▶ **About this task**: Could you restate the entries below word for word and leave the images out?

▶ **Material for this task**:
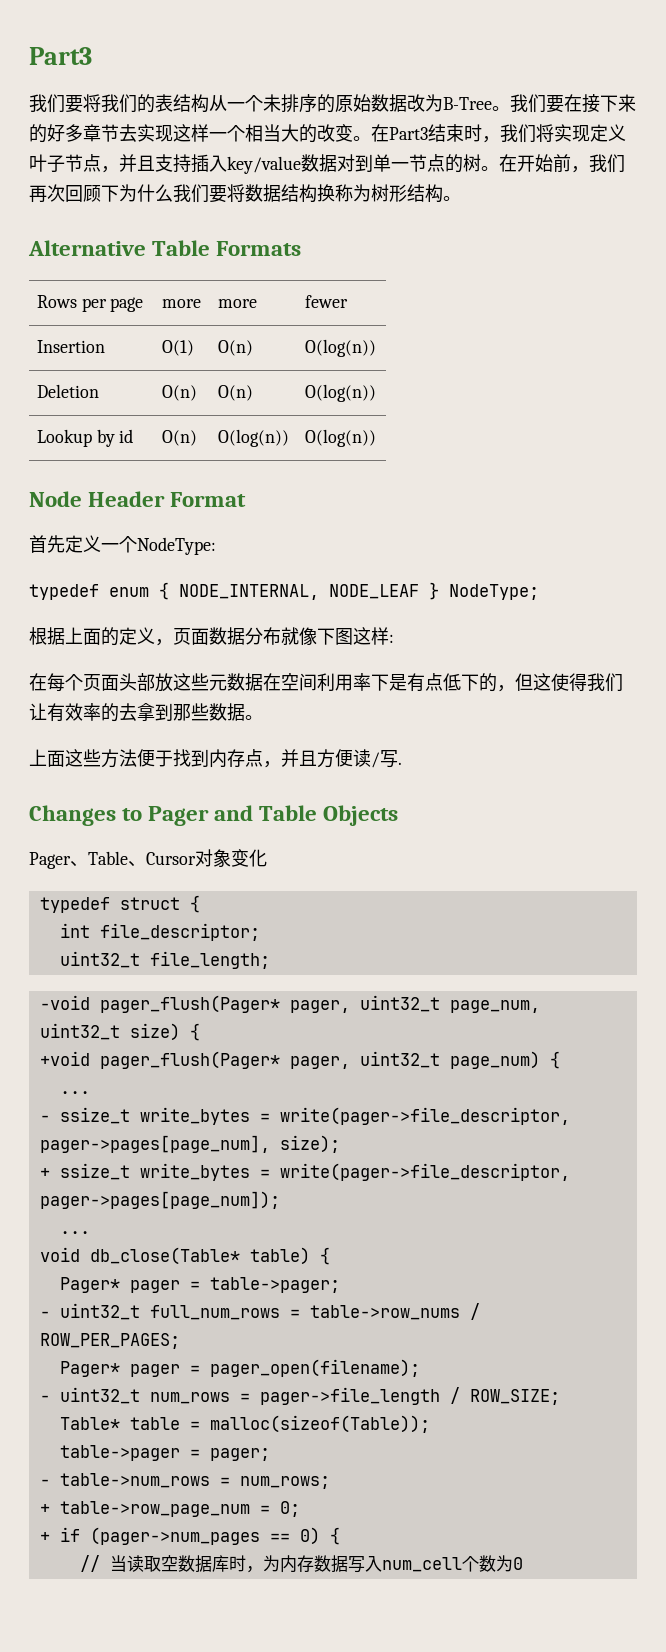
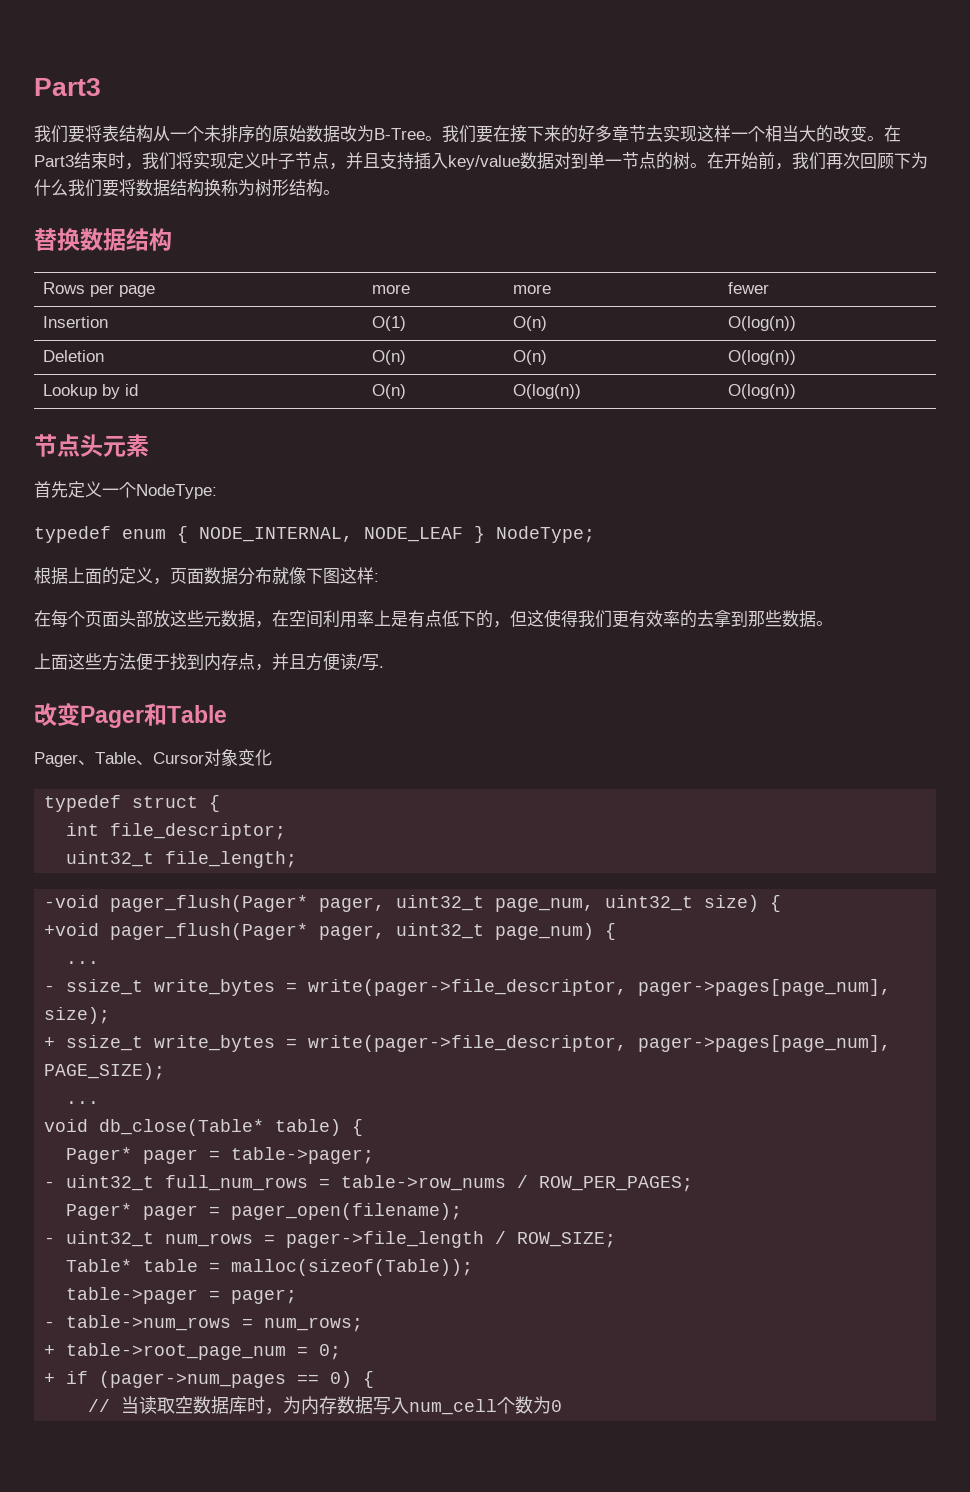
[101,94,155,113] 我们的 -> (102, 133) none
[28,240,302,256] Alternative Table Formats -> [34,228,172,251] 替换数据结构
[29,491,247,507] Node Header Format -> [34,434,149,457] 节点头元素
(263, 682) none -> [255,621,272,628] ，
[371,674,389,691] 下 -> [374,610,391,626] 上
[29,703,47,721] 让 -> [612,611,629,628] 更
[29,805,399,826] Changes to Pager and Table Objects -> [34,702,227,728] 改变Pager和Table
[39,1191,280,1209] pager->pages[page_num]); -> [638,1035,892,1052] [44,1063,166,1080] pager->pages[page_num], PAGE_SIZE);
[59,1501,250,1517] table->row_page_num -> [66,1343,287,1360] table->root_page_num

▶ **Task output**:
[101,94,155,113] 我们的 -> (102, 133) none
[28,240,302,256] Alternative Table Formats -> [34,228,172,251] 替换数据结构
[29,491,247,507] Node Header Format -> [34,434,149,457] 节点头元素
(263, 682) none -> [255,621,272,628] ，
[371,674,389,691] 下 -> [374,610,391,626] 上
[29,703,47,721] 让 -> [612,611,629,628] 更
[29,805,399,826] Changes to Pager and Table Objects -> [34,702,227,728] 改变Pager和Table
[39,1191,280,1209] pager->pages[page_num]); -> [638,1035,892,1052] [44,1063,166,1080] pager->pages[page_num], PAGE_SIZE);
[59,1501,250,1517] table->row_page_num -> [66,1343,287,1360] table->root_page_num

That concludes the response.